Before-and-after change records:
☆ ☆ ☆

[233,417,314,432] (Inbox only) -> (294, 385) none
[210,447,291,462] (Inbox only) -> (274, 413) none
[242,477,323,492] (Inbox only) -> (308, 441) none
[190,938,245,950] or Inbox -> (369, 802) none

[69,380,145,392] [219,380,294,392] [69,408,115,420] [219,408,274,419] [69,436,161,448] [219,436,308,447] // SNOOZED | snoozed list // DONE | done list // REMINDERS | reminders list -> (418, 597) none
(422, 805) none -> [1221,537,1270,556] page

☆ ☆ ☆

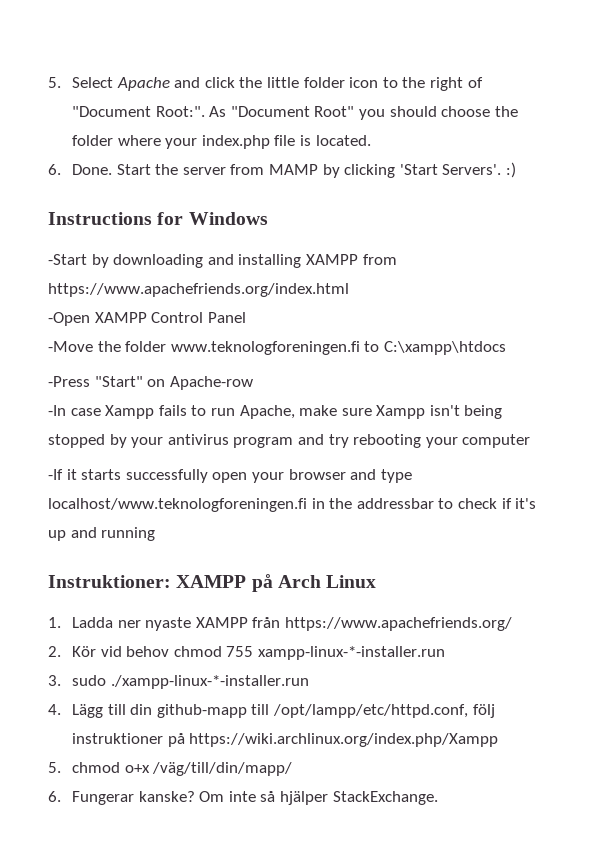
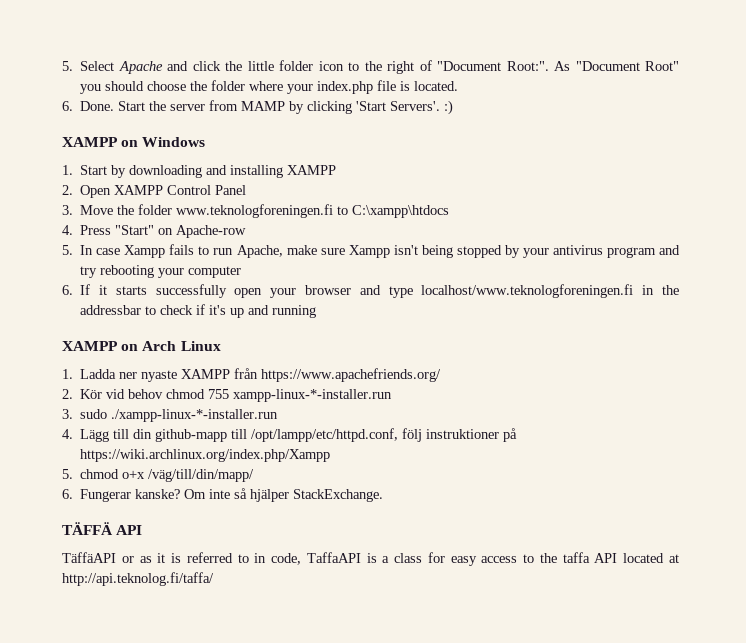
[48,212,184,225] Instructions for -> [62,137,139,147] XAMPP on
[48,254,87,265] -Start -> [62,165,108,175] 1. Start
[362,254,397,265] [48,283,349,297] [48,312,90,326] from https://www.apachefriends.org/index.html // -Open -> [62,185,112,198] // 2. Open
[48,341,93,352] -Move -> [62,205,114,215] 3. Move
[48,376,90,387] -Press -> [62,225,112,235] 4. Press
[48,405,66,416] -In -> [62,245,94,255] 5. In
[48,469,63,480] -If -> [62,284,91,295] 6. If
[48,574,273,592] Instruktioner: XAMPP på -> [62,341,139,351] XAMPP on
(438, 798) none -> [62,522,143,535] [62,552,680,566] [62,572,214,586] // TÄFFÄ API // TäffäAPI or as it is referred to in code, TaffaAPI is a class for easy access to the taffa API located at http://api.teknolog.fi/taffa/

☆ ☆ ☆

**Requirement:**
Please say how many lines in the records contain the word "XAMPP", and give only that number.

**Task result:**
2